▸ **Description of the task**
Every line in the data below that holds "sinacouty" should be found and copied.

▸ **Data records**
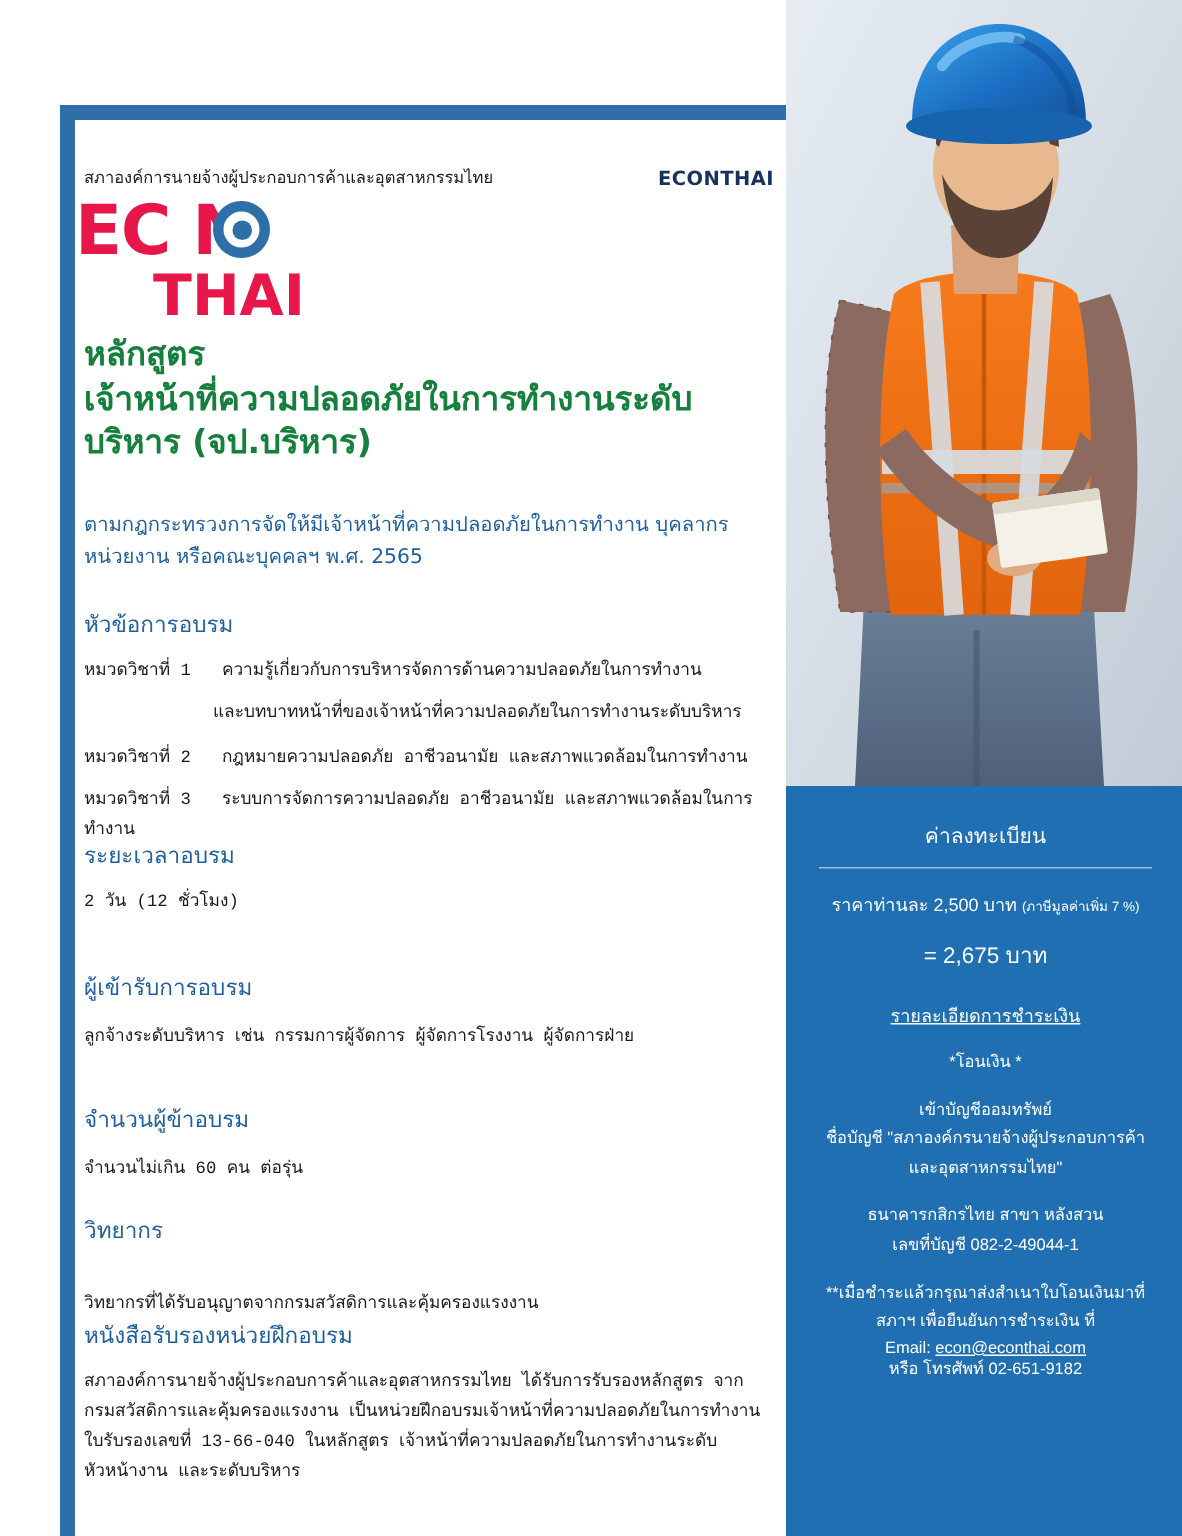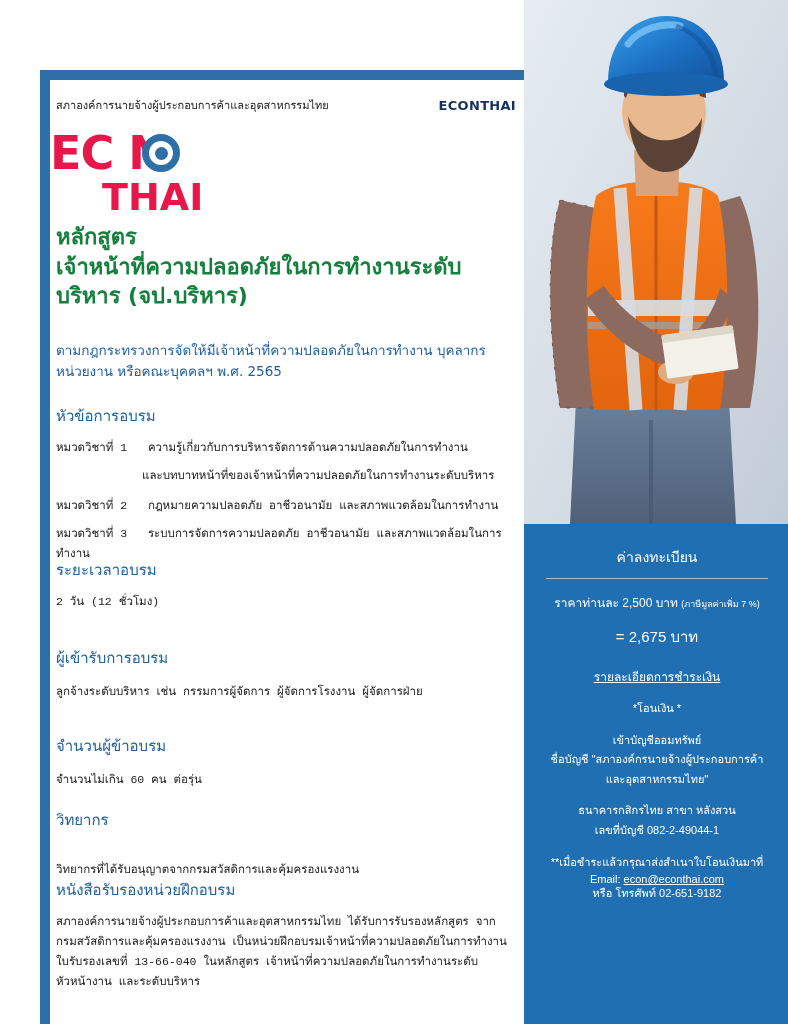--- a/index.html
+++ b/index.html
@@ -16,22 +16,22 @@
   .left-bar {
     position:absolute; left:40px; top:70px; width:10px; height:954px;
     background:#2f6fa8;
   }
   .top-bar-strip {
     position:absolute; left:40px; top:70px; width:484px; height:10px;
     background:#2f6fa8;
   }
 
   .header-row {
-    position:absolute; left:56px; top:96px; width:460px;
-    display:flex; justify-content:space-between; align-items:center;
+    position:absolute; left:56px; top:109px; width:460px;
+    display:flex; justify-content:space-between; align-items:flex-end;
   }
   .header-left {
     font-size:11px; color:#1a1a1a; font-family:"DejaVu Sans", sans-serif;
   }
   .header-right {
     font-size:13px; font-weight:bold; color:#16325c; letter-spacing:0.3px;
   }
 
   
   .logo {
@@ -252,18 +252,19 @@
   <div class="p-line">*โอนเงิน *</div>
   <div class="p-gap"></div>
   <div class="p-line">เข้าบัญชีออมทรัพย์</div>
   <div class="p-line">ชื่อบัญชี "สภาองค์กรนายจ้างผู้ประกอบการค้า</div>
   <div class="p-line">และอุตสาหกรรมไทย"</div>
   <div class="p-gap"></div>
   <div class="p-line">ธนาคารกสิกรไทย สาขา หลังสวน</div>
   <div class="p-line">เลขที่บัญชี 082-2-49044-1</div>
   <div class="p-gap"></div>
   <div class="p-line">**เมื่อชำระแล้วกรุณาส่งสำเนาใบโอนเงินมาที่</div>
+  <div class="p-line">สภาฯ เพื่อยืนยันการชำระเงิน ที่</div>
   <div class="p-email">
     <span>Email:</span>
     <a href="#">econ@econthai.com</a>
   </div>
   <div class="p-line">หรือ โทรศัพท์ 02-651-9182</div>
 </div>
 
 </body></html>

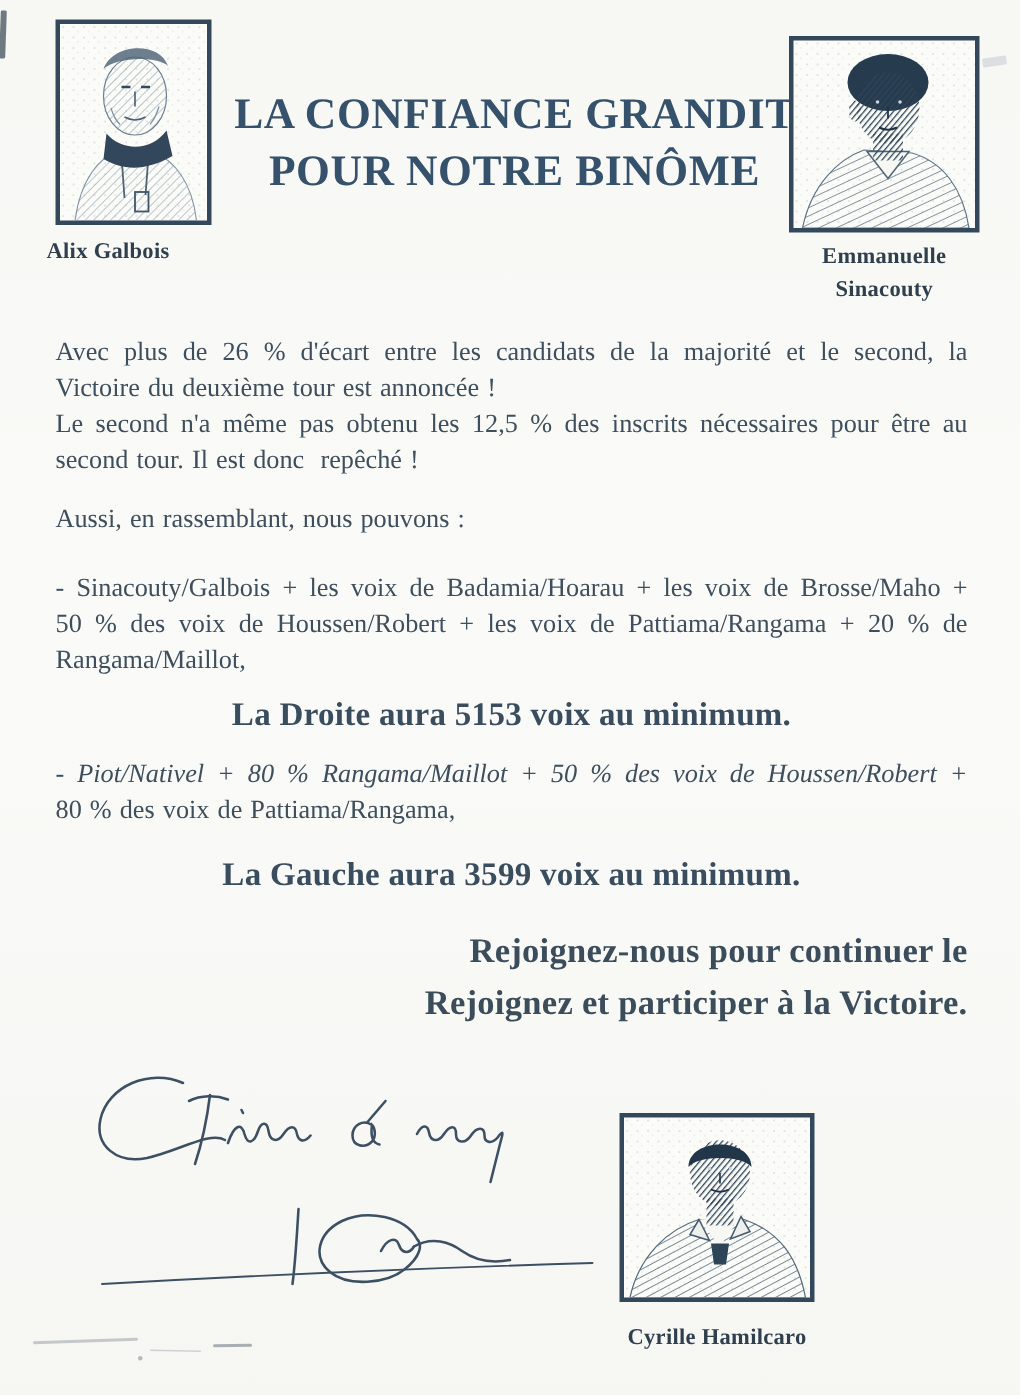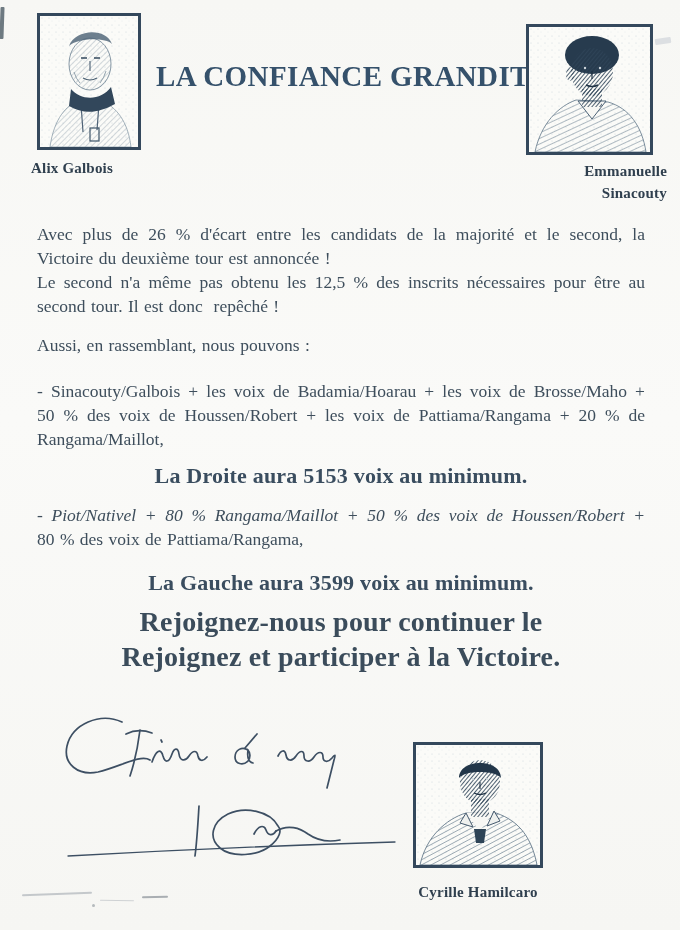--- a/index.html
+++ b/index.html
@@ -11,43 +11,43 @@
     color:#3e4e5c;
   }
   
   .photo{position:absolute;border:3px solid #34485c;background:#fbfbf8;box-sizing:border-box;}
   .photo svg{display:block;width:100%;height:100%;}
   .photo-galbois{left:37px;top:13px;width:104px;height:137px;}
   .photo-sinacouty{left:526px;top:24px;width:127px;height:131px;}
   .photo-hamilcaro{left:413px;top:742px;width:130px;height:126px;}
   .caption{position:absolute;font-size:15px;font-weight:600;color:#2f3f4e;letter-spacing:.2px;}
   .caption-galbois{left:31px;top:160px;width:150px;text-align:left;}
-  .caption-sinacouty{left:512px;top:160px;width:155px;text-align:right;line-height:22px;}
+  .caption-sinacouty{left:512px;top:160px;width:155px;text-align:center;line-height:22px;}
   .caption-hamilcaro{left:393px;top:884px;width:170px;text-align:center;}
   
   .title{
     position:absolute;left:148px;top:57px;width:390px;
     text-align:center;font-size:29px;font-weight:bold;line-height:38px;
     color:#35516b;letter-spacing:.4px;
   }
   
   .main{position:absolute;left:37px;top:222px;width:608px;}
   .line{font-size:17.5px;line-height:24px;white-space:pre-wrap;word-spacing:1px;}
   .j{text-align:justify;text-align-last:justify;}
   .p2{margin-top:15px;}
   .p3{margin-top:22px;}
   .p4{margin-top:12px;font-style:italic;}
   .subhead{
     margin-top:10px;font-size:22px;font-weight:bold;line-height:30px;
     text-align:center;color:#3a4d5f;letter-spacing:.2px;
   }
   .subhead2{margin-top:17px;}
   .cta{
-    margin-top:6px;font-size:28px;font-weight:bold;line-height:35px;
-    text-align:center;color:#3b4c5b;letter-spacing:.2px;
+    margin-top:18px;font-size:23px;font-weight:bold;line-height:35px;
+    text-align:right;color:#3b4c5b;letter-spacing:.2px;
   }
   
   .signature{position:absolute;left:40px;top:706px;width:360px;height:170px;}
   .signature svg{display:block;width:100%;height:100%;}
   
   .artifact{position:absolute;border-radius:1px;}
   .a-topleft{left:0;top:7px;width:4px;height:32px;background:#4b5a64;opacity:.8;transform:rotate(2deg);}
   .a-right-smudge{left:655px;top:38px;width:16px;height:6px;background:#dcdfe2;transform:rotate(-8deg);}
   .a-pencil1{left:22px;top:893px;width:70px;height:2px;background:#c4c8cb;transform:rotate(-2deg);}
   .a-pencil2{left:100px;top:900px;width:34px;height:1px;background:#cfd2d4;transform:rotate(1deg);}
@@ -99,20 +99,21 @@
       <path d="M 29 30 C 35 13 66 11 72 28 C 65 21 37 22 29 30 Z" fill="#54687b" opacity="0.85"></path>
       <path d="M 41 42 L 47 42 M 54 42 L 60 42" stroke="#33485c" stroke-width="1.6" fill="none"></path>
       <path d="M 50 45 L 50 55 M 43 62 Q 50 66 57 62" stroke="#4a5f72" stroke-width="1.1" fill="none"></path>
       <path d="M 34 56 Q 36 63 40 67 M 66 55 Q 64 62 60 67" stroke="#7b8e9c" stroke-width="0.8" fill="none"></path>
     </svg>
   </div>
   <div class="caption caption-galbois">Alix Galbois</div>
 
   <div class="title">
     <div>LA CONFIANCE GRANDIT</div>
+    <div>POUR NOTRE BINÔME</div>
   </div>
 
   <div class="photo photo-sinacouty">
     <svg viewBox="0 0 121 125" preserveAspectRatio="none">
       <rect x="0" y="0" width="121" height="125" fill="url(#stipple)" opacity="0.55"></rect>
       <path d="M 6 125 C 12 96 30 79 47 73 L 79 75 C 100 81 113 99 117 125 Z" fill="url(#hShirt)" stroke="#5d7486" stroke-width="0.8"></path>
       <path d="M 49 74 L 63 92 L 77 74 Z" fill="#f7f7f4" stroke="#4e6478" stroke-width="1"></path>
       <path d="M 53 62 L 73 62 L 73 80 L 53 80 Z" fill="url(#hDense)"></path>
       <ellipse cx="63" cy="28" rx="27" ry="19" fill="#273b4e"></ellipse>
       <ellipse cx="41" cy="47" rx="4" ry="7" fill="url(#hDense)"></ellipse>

▸ **Response to this exercise**
   .photo-sinacouty{left:526px;top:24px;width:127px;height:131px;}
-  .caption-sinacouty{left:512px;top:160px;width:155px;text-align:right;line-height:22px;}
+  .caption-sinacouty{left:512px;top:160px;width:155px;text-align:center;line-height:22px;}
   <div class="photo photo-sinacouty">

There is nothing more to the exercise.